Squeegee bandits, those pesky people who clean car windscreens at busy intersections are alive and well on the streets of Auckland. I've encountered them recently at Greenlane and Mt Wellington - where one antisocial driver indicated he'd liked his windscreen done but didn't pay upon completion. The so called bandits didn't seem bothered; they just continued on their merry way.
I'm never pleased to see a squeegee guy at the lights. It's awkward and I seldom have cash on me. If they accepted Eftpos their turnover would be sure to increase yet that would be at odds with the practice's quaint retro vibe. "'Squeegee bandits' were a nuisance in the 1990s, but then they gradually disappeared," it was reported in Police go after windscreen washers back in 2004.
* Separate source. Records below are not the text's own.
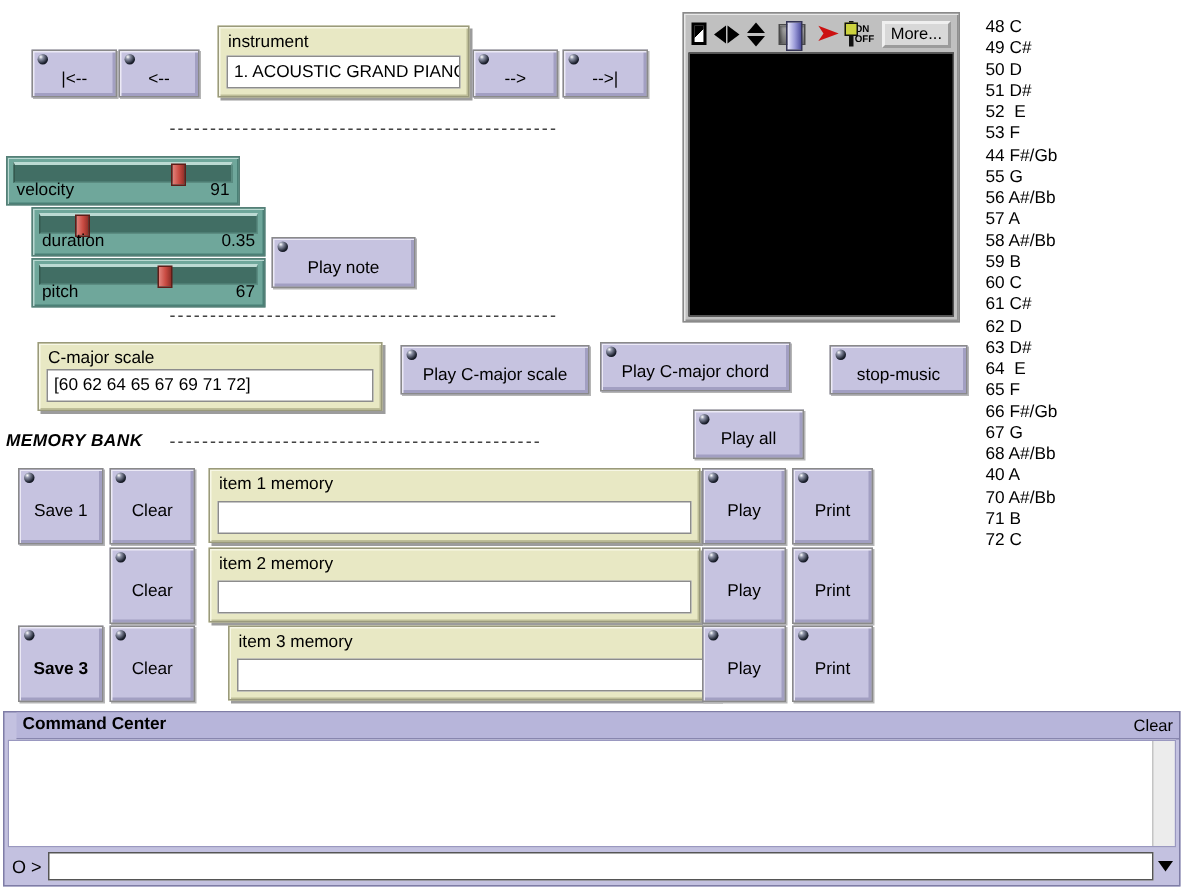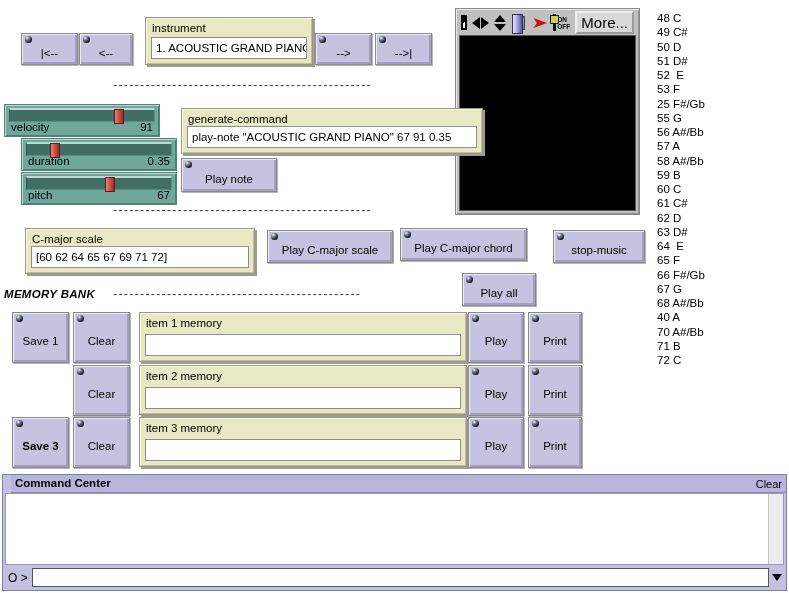"More..." .more-btn { font-size: 15px -> 11px }
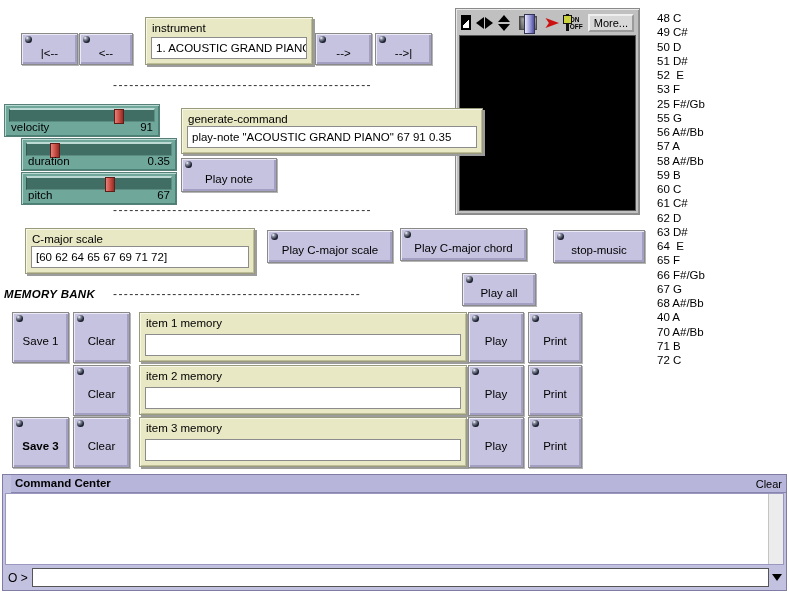"25 F#/Gb" div.note-line { text: 25 -> 44 }
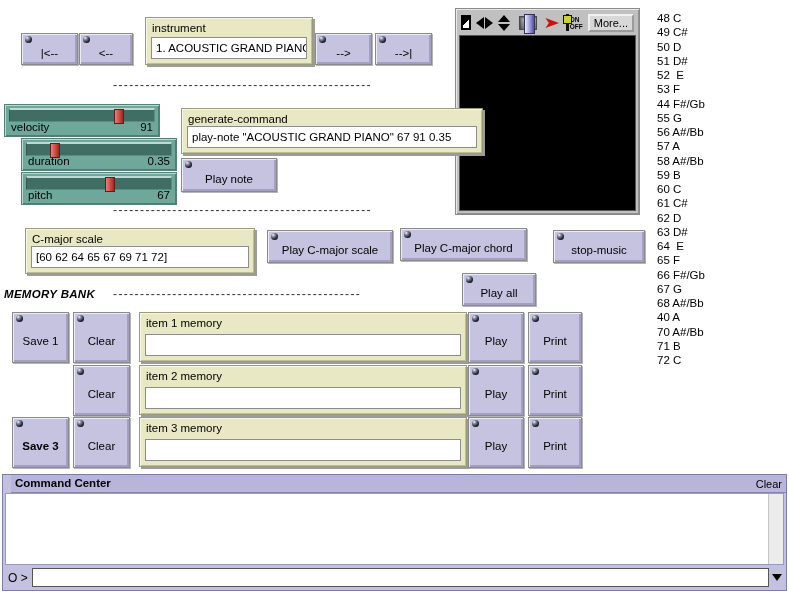"generate-command" div.nl-monitor { html: <div> <div>generate-command</div> <div>play-note "ACOUSTIC GRAND PIANO" 67 91 0.35</div> </div> -> none }
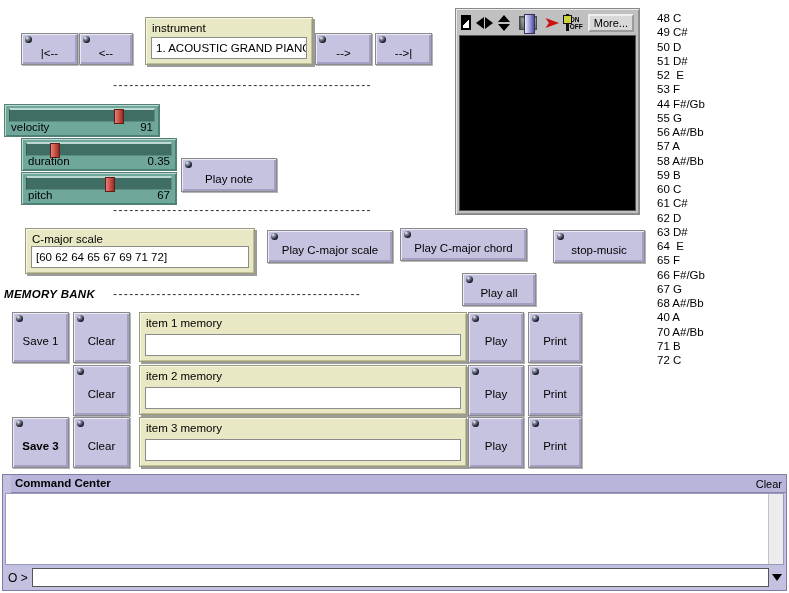"item 3 memory" div.nl-monitor { left: 139px -> 152px }
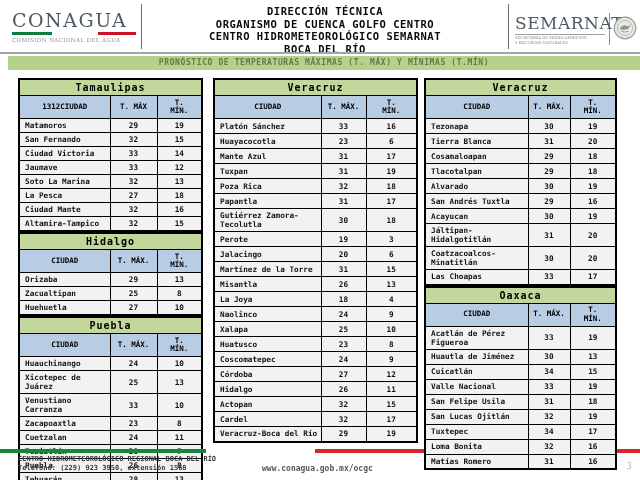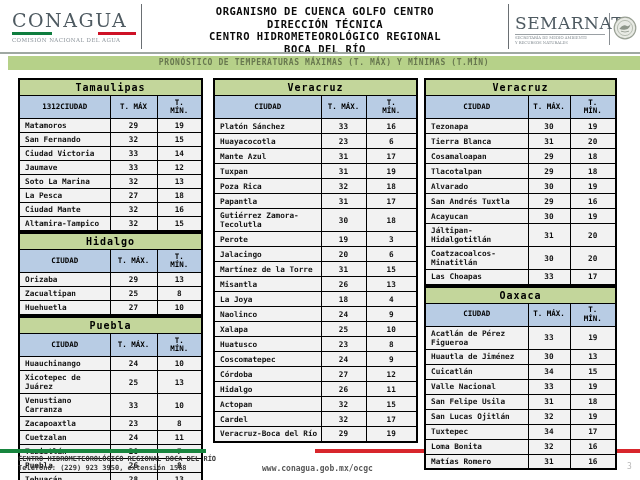"ORGANISMO DE CUENCA GOLFO CENTRO" div { order: before "DIRECCIÓN TÉCNICA" -> after "DIRECCIÓN TÉCNICA" }
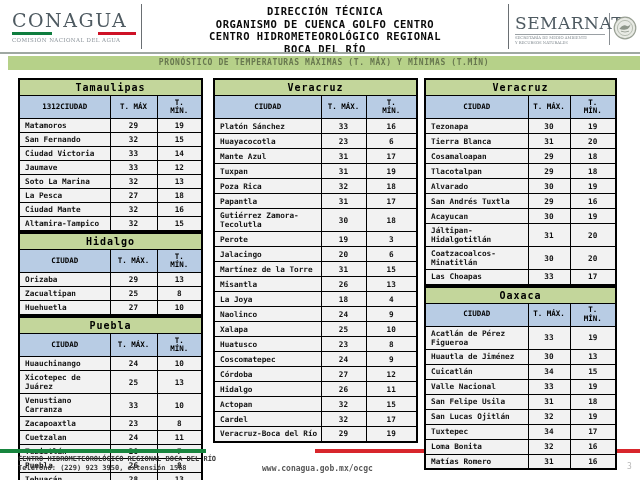"CENTRO HIDROMETEOROLÓGICO REGIONAL" div { text: REGIONAL -> SEMARNAT }
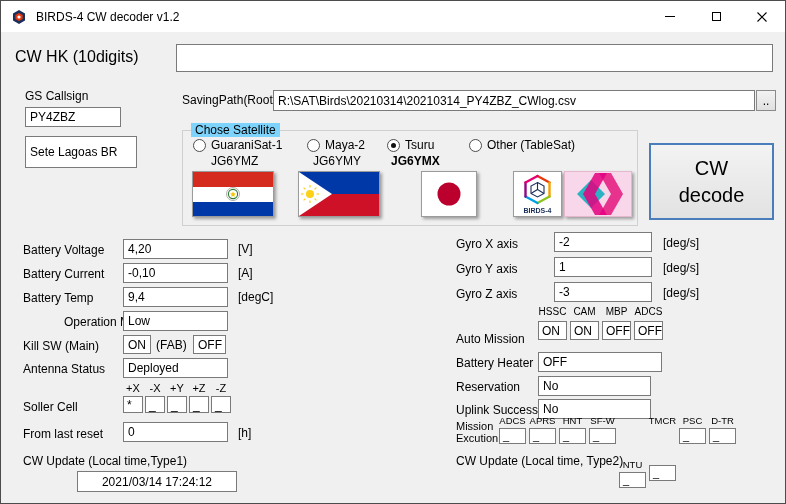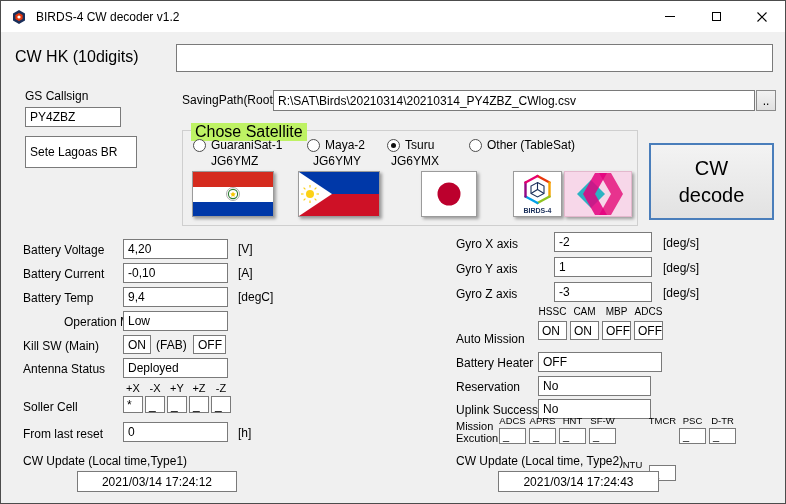"Chose Satellite" .legend { background: #bef264 -> #7dd3fc; font-size: 16px -> 12px }
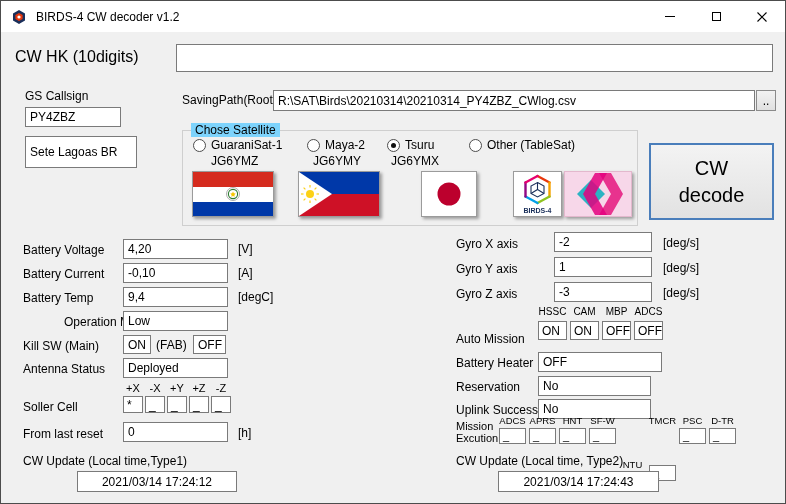"JG6YMX" span.lbl { font-weight: none -> bold }
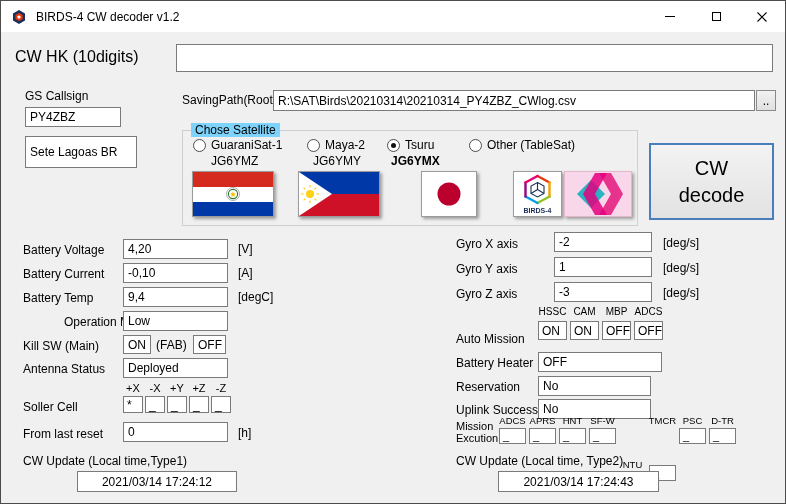"2021/03/14 17:24:43" div.field { html: <div>2021/03/14 17:24:43</div> -> none }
In 2000 Cities pour cold water on squeegee bandits reported that bylaws outlawing them would be introduced in Tauranga and Rotorua. In 2007 The Aucklander reported that an Otara Community Board member was "sick and tired of 'squeegee bandits' hounding her at intersections".
A film called Squeegee Bandit - a documentary about Starfish, "a Maori man who survives by washing car windows at intersections on the mean streets of South Auckland" - portrays homelessness and poverty. It puts a personal, emotional slant on what is widely perceived as a social irritation.
A Sydney-based windscreen washer called Maurice gave one woman a wake-up call when she discovered that 30 cents from every donation he received went to support a little girl in Kenya. It's a poignant story that underscored the humanity of one member of a much-maligned sector of society.